Last night’s Doctor Who was the most at-sea I’ve been during an episode of the series in a very long time, and it was pretty great 📺 because of it. (Note: I will not be running spoilers though rot13, so reader beware.) After the ads telling us that if we’d thought the return of the Master was something just wait until this episode, I was pretty sure while watching that the appearance of Captain Jack Harkness was merely the setup for something else. With the introduction of Jo Martin as the Doctor I’m hoping that Chibnall doesn’t turn around and reveal that something else is happening here (Twitter chatter’s been talking a bit about the Valeyard). There’d be such power in a retcon that effectively announced that there’s always been so much more to the Doctor than we’ve seen, and that, on the meta-story level, it was only our own narrative incompetence and incompleteness and intolerance that restricted our viewpoint. Naturally enough, elements of fandom are being ugly, with nonsense coming in from the edges—whether it’s fanbros complaining about social justice warriors again or others using this episode as an excuse to attack Jodie Whittaker. As the man said, Doctor Who if it’s about anything is about the triumph of intellect and romance over brute force and cynicism, and neither of those two factions have anything to do with Doctor Who. Which brings me back to my hope that Chibnall isn’t just fucking with us here, because that itself would be something of a cynical move. The idea that the Doctor might have been a black woman, perhaps even originally, before ever being a series of white men, is profound, and later turning it into a fakeout would be just as profoundly disappointing.


Addenda

  1. “The important thing to say is – she is definitively the Doctor,” Chibnall told the Mirror. “There’s not a sort of parallel universe going on, there’s no tricks. Jo Martin is the Doctor, that’s why we gave her the credit at the end which all new Doctors have the first time you see them. John Hurt got that credit.”
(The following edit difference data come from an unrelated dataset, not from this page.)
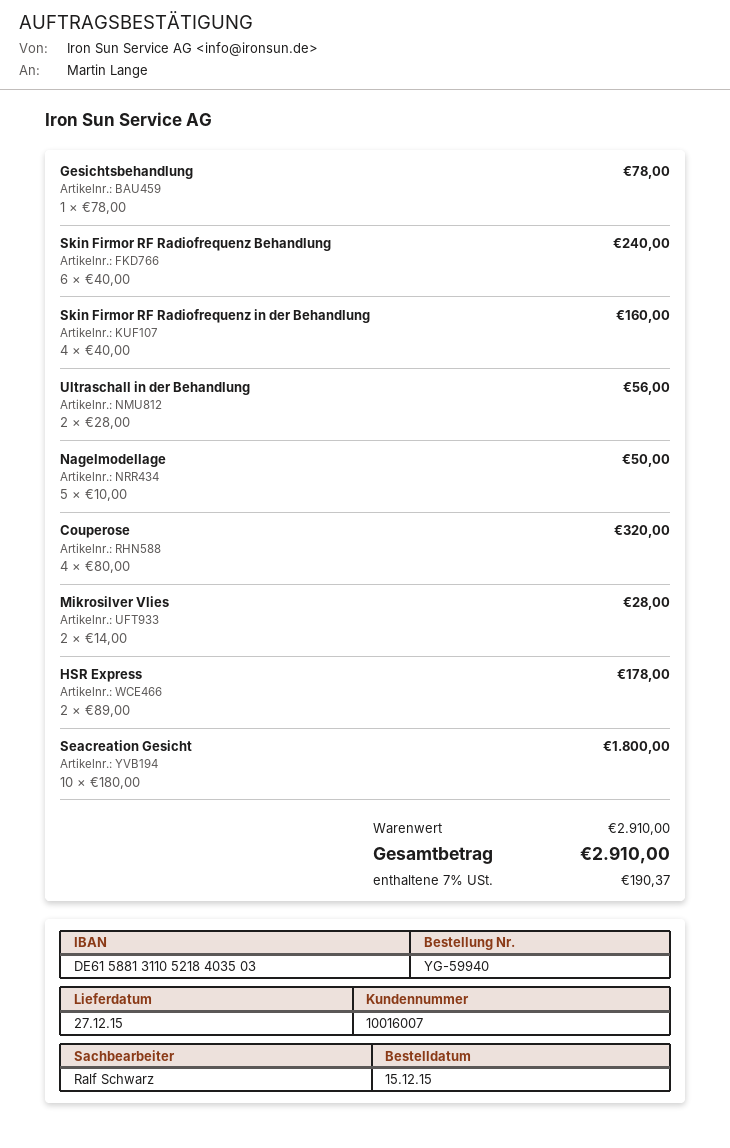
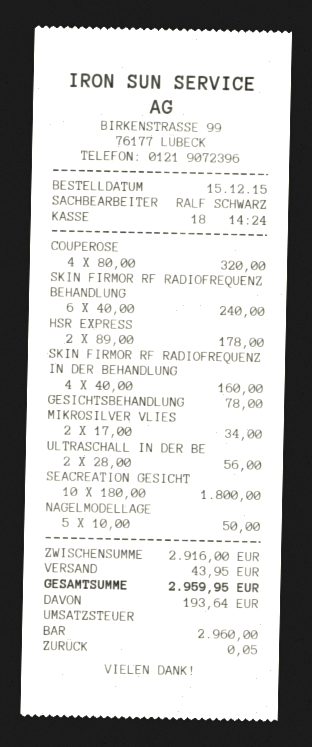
Mikrosilver Vlies: 2 x 14.00 = 28.00 -> 2 x 17.00 = 34.00
subtotal: 2910.00 -> 2916.00
shipping: none -> 43.95
tax: 190.37 -> 193.64
total: 2910.00 -> 2959.95

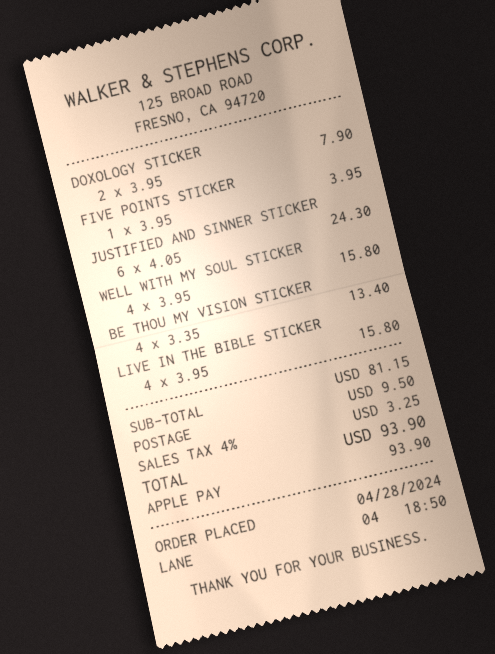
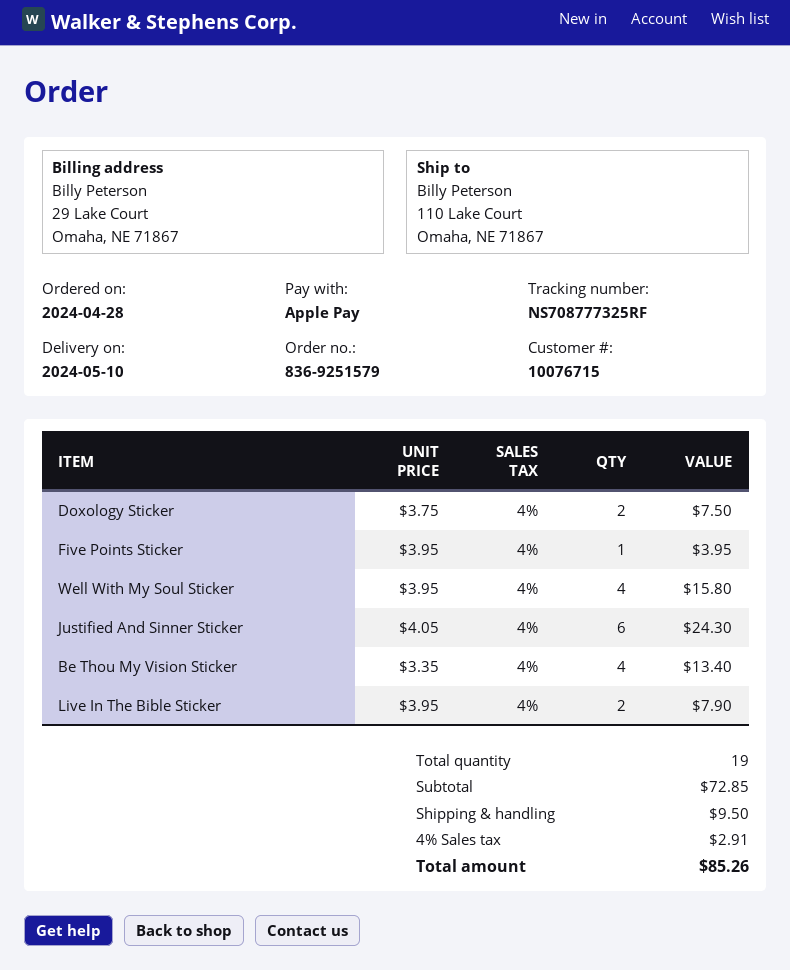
DOXOLOGY STICKER: 2 x 3.95 = 7.90 -> 2 x 3.75 = 7.50
LIVE IN THE BIBLE STICKER: 4 x 3.95 = 15.80 -> 2 x 3.95 = 7.90
subtotal: 81.15 -> 72.85
tax: 4% = 3.25 -> 4% = 2.91
total: 93.90 -> 85.26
  2. I just want to reiterate how exciting I find this. It’s a showrunner saying that it’s not the character’s fault, per se, that we only ever saw the character as a white man, it’s decades’ worth of showrunners’ fault for not being imaginative enough to put reality in their science-fiction. The retcon establishes that the reality was there all along; it’s just our fault we never included it in the Doctor’s story.